In support of the writ, petitioner's counsel attacks the petitioner's commitment on the ground that the court had no power to make it because the sole method of confinement in a penal institution was through administrative agreement pursuant to section 6700.5 (now § 7301) of the Welfare and Institutions Code. The nature and propriety of the proceedings leading to petitioner's commitment, as revealed by the records before this court, are fully reviewed in the opinion filed this day in the appeal.
(1) The right of a patient of the Department of Mental Hygiene who is confined under the jurisdiction of the Department of Corrections (see In re Bunker (1967) 252 Cal. App.2d 297, 310 [60 Cal. Rptr. 344]) to test the terms and conditions of his confinment by petition for writ of habeas corpus was recognized by In re Cathey (1961) 55 Cal.2d 679 [12 Cal. Rptr. 762, 361 P.2d 426]. There the court observed, "Petitioner contends, however, that in fact the care and treatment which he receives is that accorded convicted felons and not, as the doctors in charge of the Medical Facility certify, `the type of care and treatment available also in the Department of Mental Hygiene plus the safety precautions for which the California Medical Facility is equipped.' Petitioner is correct in his insistence that he is not serving a sentence as a convicted felon, but he is mistaken in his assumption that he is entitled to be treated exactly as he was at Atascadero. He has no right to be confined under circumstances which will give him the opportunity to kill or maim his custodians, his fellow inmates or himself, or to destroy the property of the institution where he is detained. He does have a right to care and treatment, within the limits permitted by the nature of the security risk which he presents, looking toward his restoration to sanity so that he can be tried on the pending criminal charges." (55 Cal.2d at pp. 693-694. See also, In re Olden (1968) 69 Cal.2d 845, 846-848 [73 Cal. Rptr. 229, 447 P.2d 341]; and In re Riddle (1962) 57 Cal.2d 848, 851-852 [22 Cal. Rptr. 472, 372 P.2d 304]; and note In re Bevill (1968) 68 Cal.2d 854, 858 [69 Cal.

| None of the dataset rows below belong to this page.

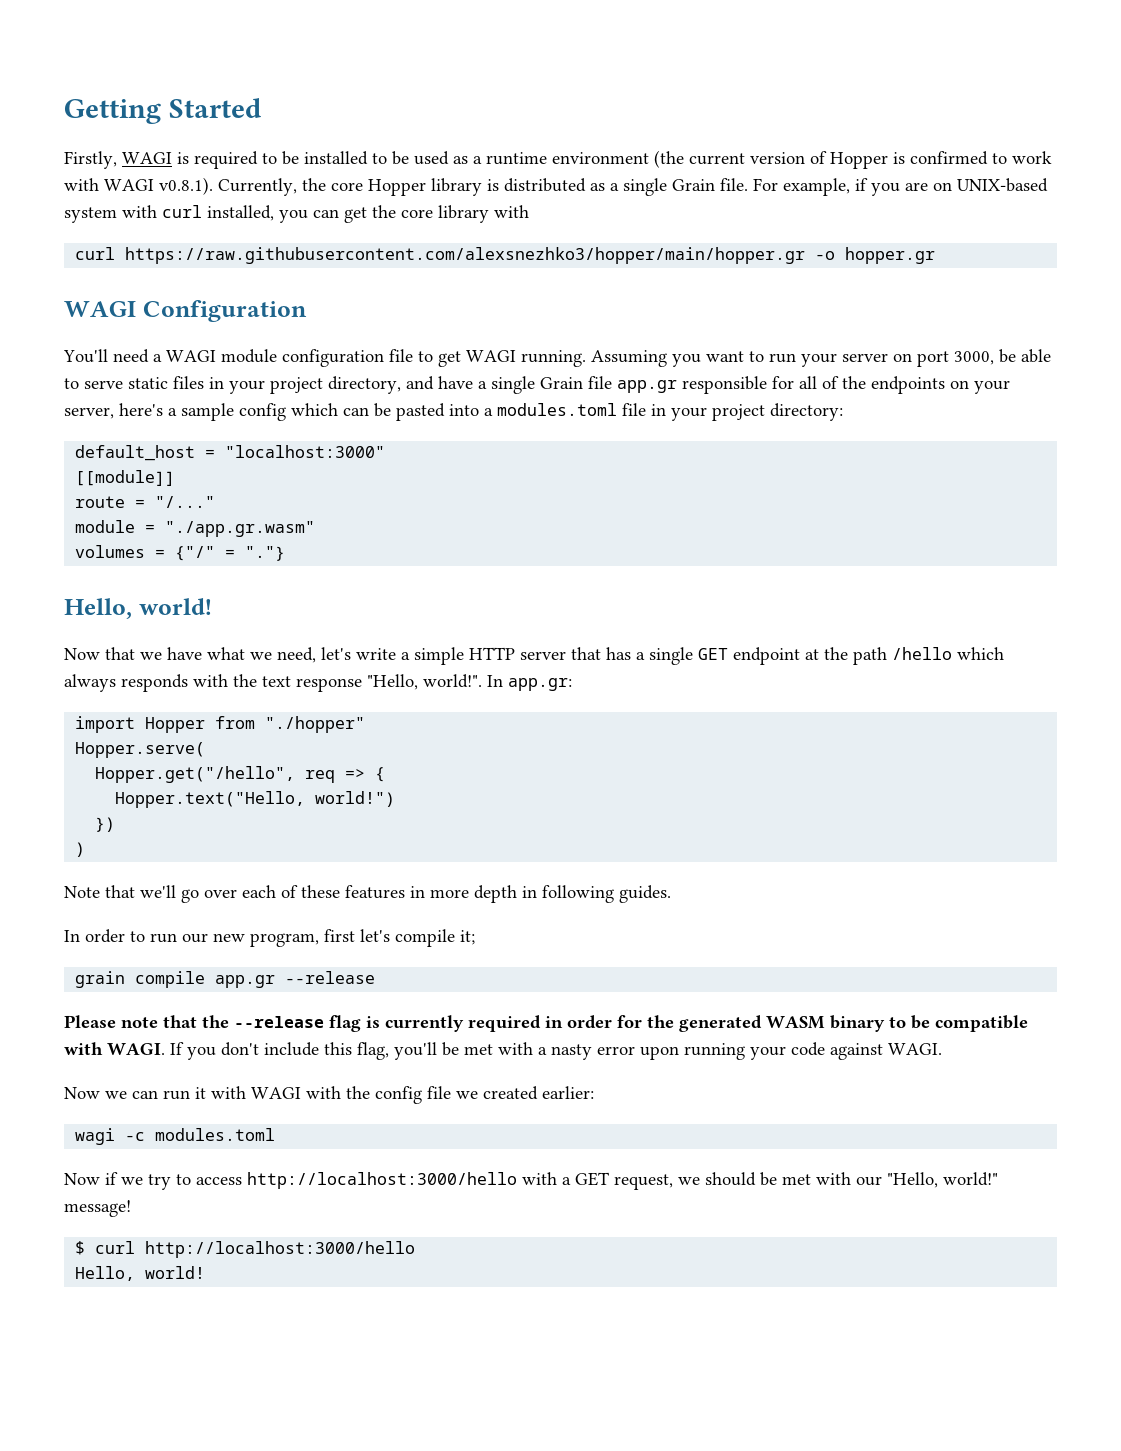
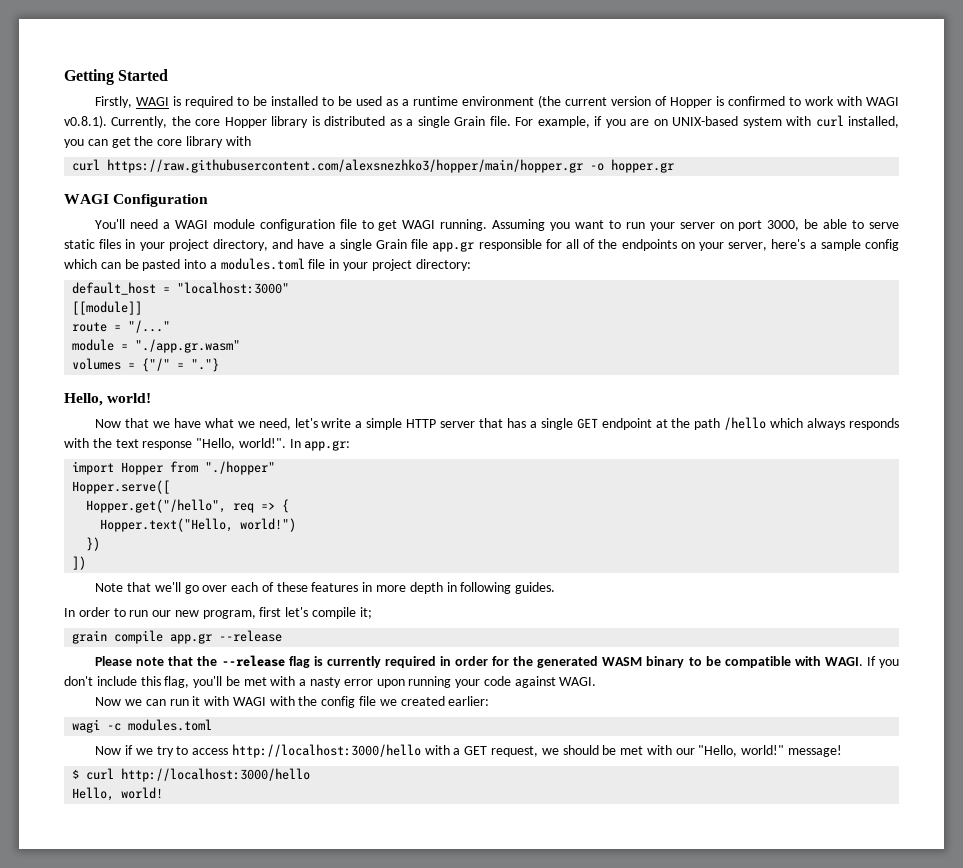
- Hopper.serve(
+ Hopper.serve([
- )
+ ])

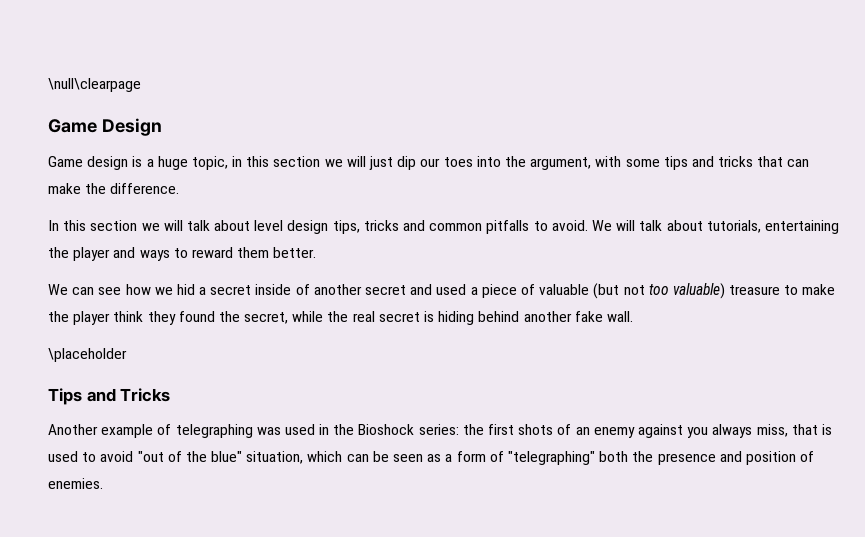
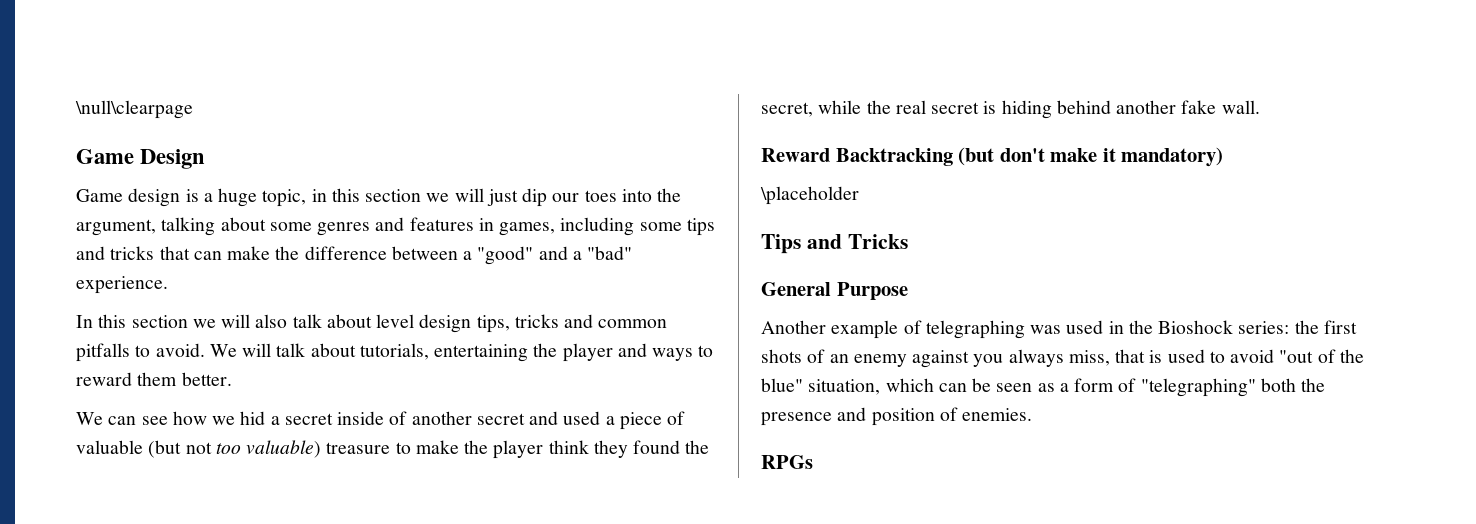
- Game design is a huge topic, in this section we will just dip our toes into the argument, with some tips and tricks that can make the difference.
+ Game design is a huge topic, in this section we will just dip our toes into the argument, talking about some genres and features in games, including some tips and tricks that can make the difference between a "good" and a "bad" experience.
- In this section we will talk about level design tips, tricks and common pitfalls to avoid.
+ In this section we will also talk about level design tips, tricks and common pitfalls to avoid.
+ Reward Backtracking (but don't make it mandatory)
+ General Purpose
+ RPGs

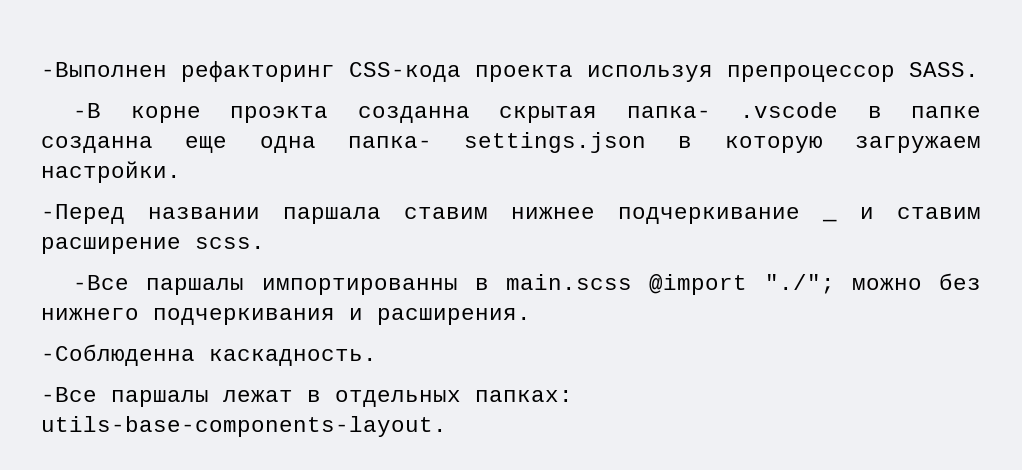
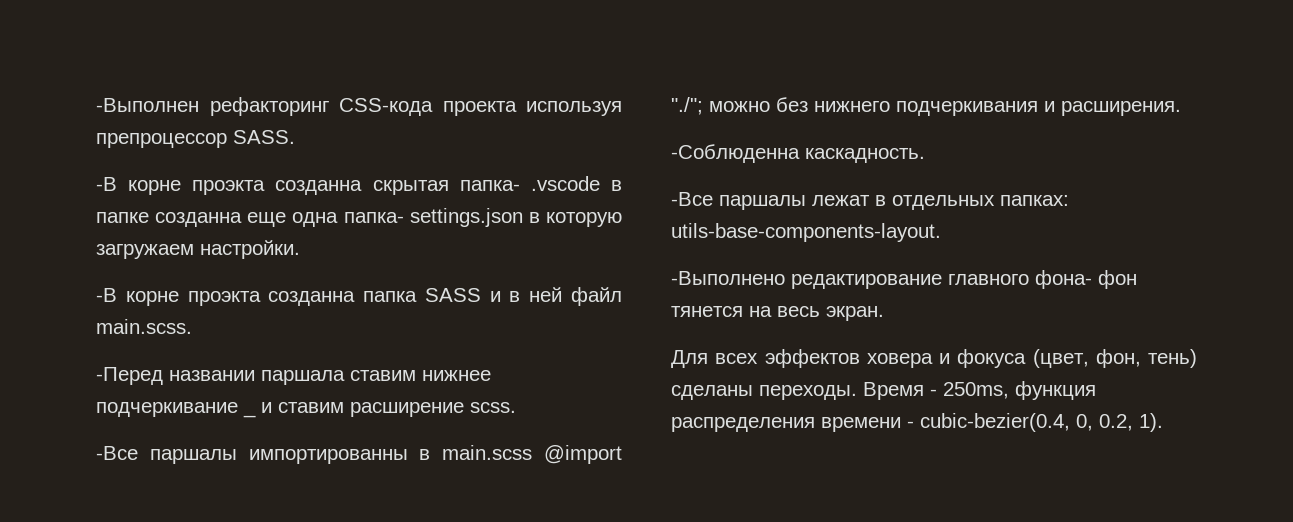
+ -В корне проэкта созданна папка SASS и в ней файл main.scss.
+ -Выполнено редактирование главного фона- фон тянется на весь экран.
+ Для всех эффектов ховера и фокуса (цвет, фон, тень) сделаны переходы. Время - 250ms, функция распределения времени - cubic-bezier(0.4, 0, 0.2, 1).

Rptr. 599, 442 P.2d 679].)
It is also observed that petitioner had not exhausted his legal remedies by moving for a hearing to review his status under the provisions of section 6327 (formerly § 5519) of the Welfare and Institutions Code. (See People v. Bennett (1966) 245 Cal. App.2d 10, 19-28 [53 Cal. Rptr. 579].)
(2) Further investigation of the facts bearing on the nature of the case and treatment to which petitioner was entitled and on the care he was actually receiving, and of the adequacy of his remedies under the statute is rendered unnecessary by two matters which render petitioner's contentions *687 moot. The affirmance of the judgment of conviction in People v. Lopez, ante, p. 672 [82 Cal. Rptr. 121], leaves the petitioner confined under that judgment. That commitment displaces any separate rights he might otherwise have as a patient of the Department of Mental Hygiene. (See People v. Redford (1961) 194 Cal. App.2d 200, 205-206 [14 Cal. Rptr. 866].)
It was stipulated at the oral hearing that the petitioner had been transferred to the California Medical Facility at Vacaville. He is no longer imprisoned under the conditions he alleged existed when the Supreme Court issued the order to show cause. (See In re Olden, supra, 69 Cal.2d at p. 848.)
The order to show cause is discharged, and the petition for habeas corpus is denied.
NOTES
[1] See Welfare and Institutions Code former sections 5500 et seq. (since July 1, 1969, § 6300 et seq.) and opinion filed this day in People v. Lopez, ante, p. 672 [82 Cal. Rptr. 121].